### Task details
The word "Original" marks the lines to keep; find each one in the data and copy it.

Material provided START

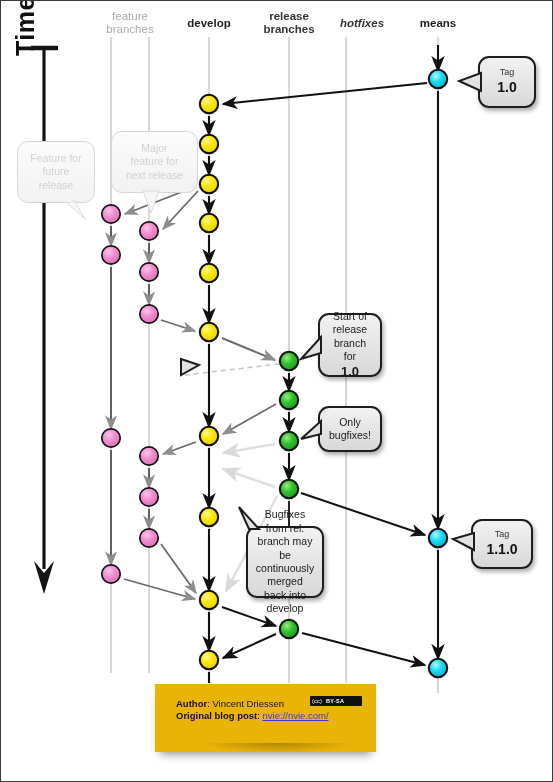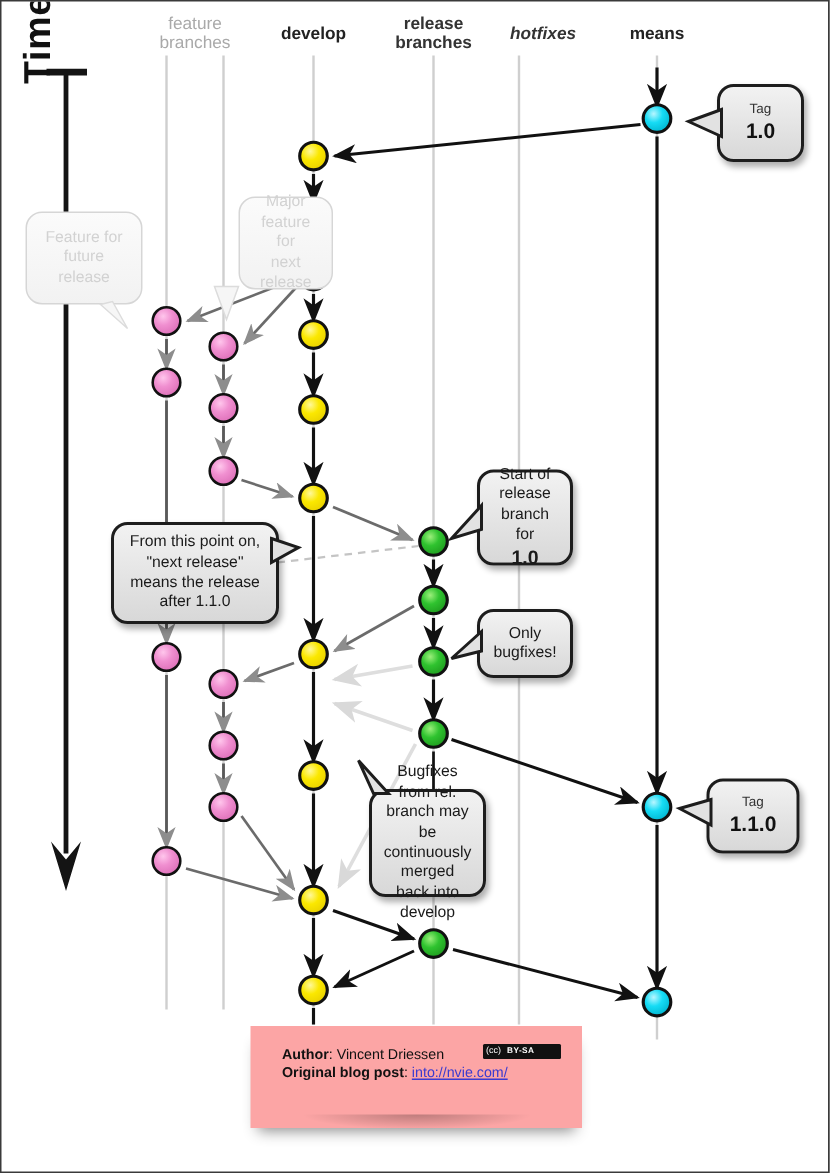--- a/index.html
+++ b/index.html
@@ -269,7 +269,7 @@
 future
 release</div>
 
-  <div class="callout ghost" style="left:110px;top:130px;width:63px;height:62px;margin-left:48px;">Major
+  <div class="callout ghost" style="left:110px;top:130px;width:87px;height:62px;">Major
 feature for
 next release</div>
 

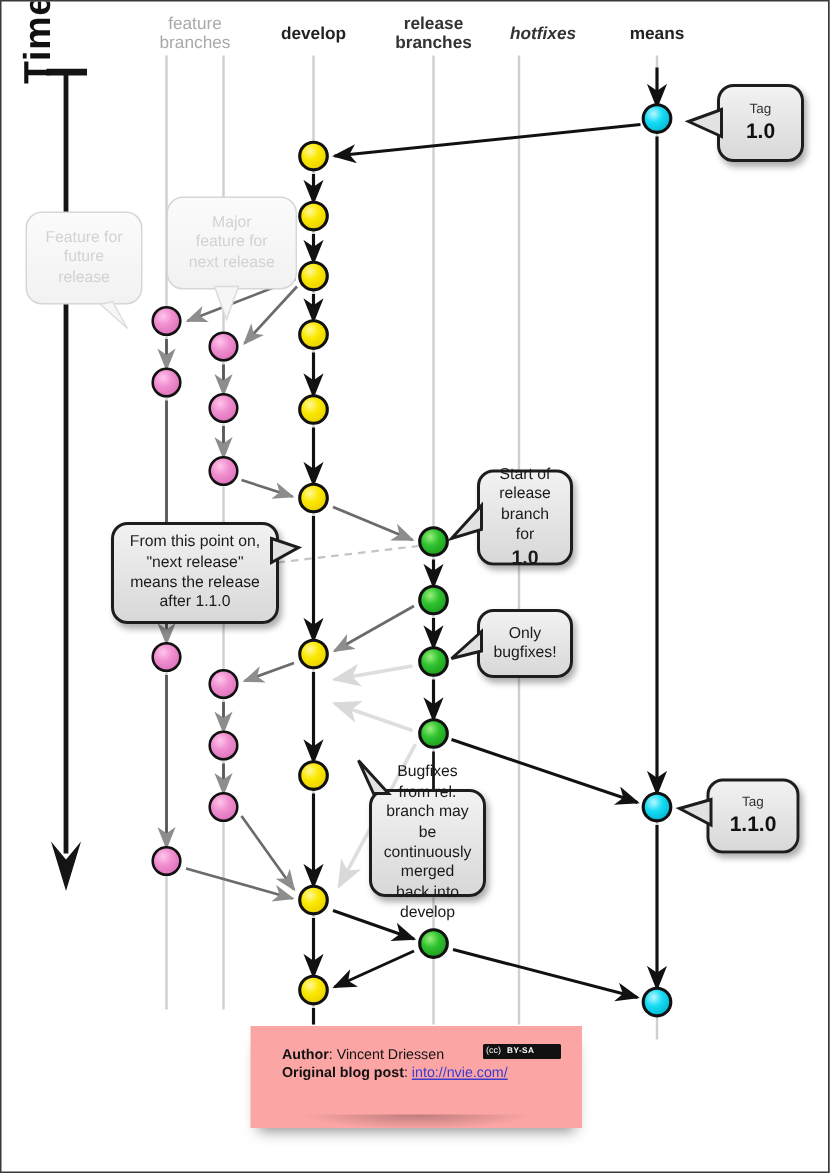--- a/index.html
+++ b/index.html
@@ -273,10 +273,6 @@
 feature for
 next release</div>
 
-  <div class="callout" style="left:73px;top:347px;width:112px;height:68px;">From this point on,
-"next release"
-means the release
-after 1.1.0</div>
 
   <div class="callout" style="left:317px;top:312px;width:64px;height:64px;flex-direction:column;">
     <span>Start of

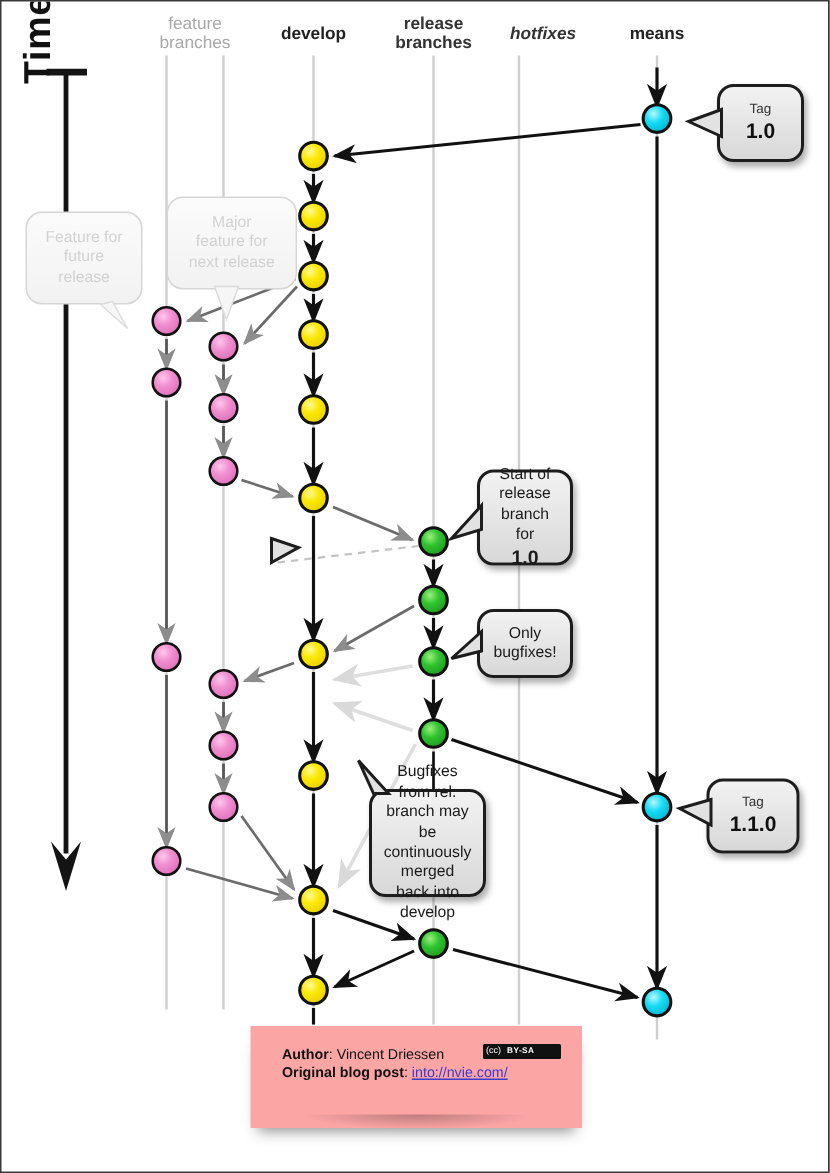--- a/index.html
+++ b/index.html
@@ -64,8 +64,8 @@
 
   
   #footer-card{
-    position:absolute;left:166px;top:683px;width:221px;height:68px;
-    background:#fca5a5;
+    position:absolute;left:154px;top:683px;width:221px;height:68px;
+    background:#eab308;
     box-shadow:0 7px 9px -5px rgba(0,0,0,.45);
   }
   #footer-card .line{

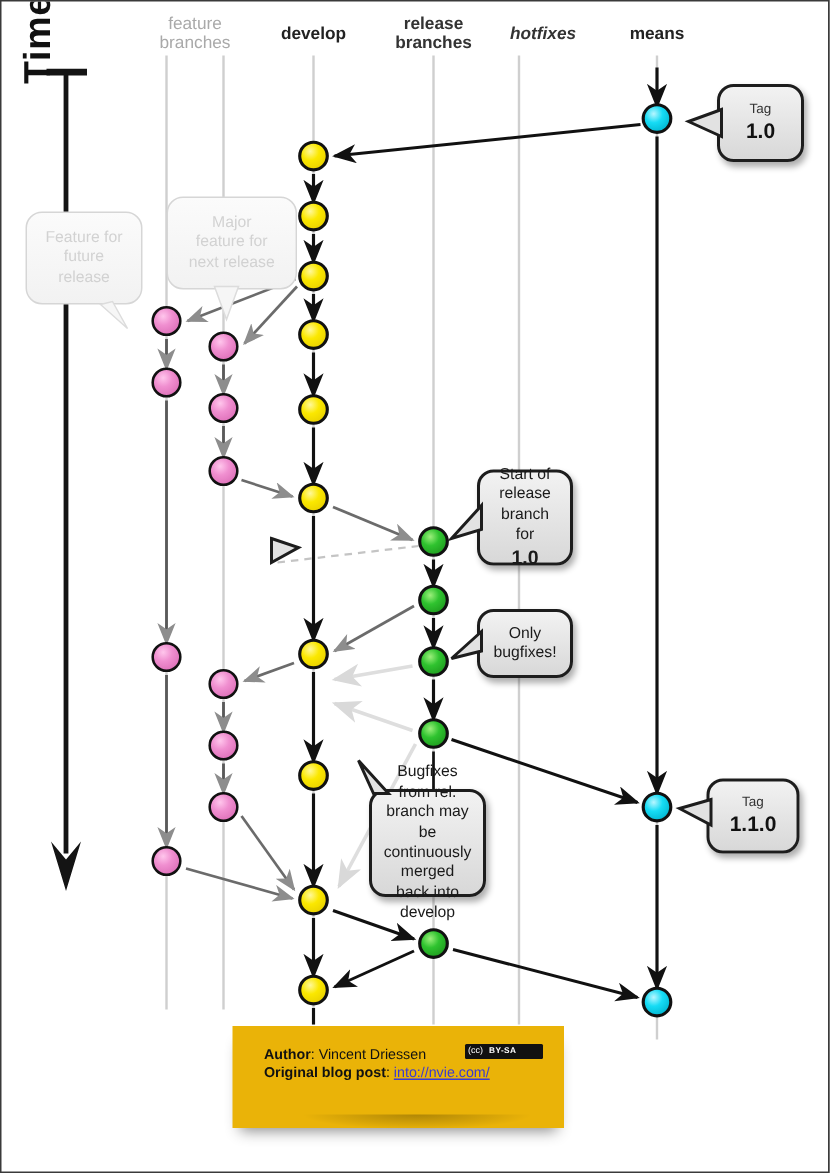--- a/index.html
+++ b/index.html
@@ -324,7 +324,7 @@
       <b>Author</b><span>: </span><span>Vincent Driessen</span>
     </div>
     <div class="line l2">
-      <b>Original blog post</b><span>: </span><span class="link">into://nvie.com/</span>
+      <b>Original blog post</b><span>: </span><span class="link">nvie://nvie.com/</span>
     </div>
     <div id="cc-badge">
       <span class="cc-l">(cc)</span>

Material provided END

### Answer to the problem
-      <b>Original blog post</b><span>: </span><span class="link">into://nvie.com/</span>
+      <b>Original blog post</b><span>: </span><span class="link">nvie://nvie.com/</span>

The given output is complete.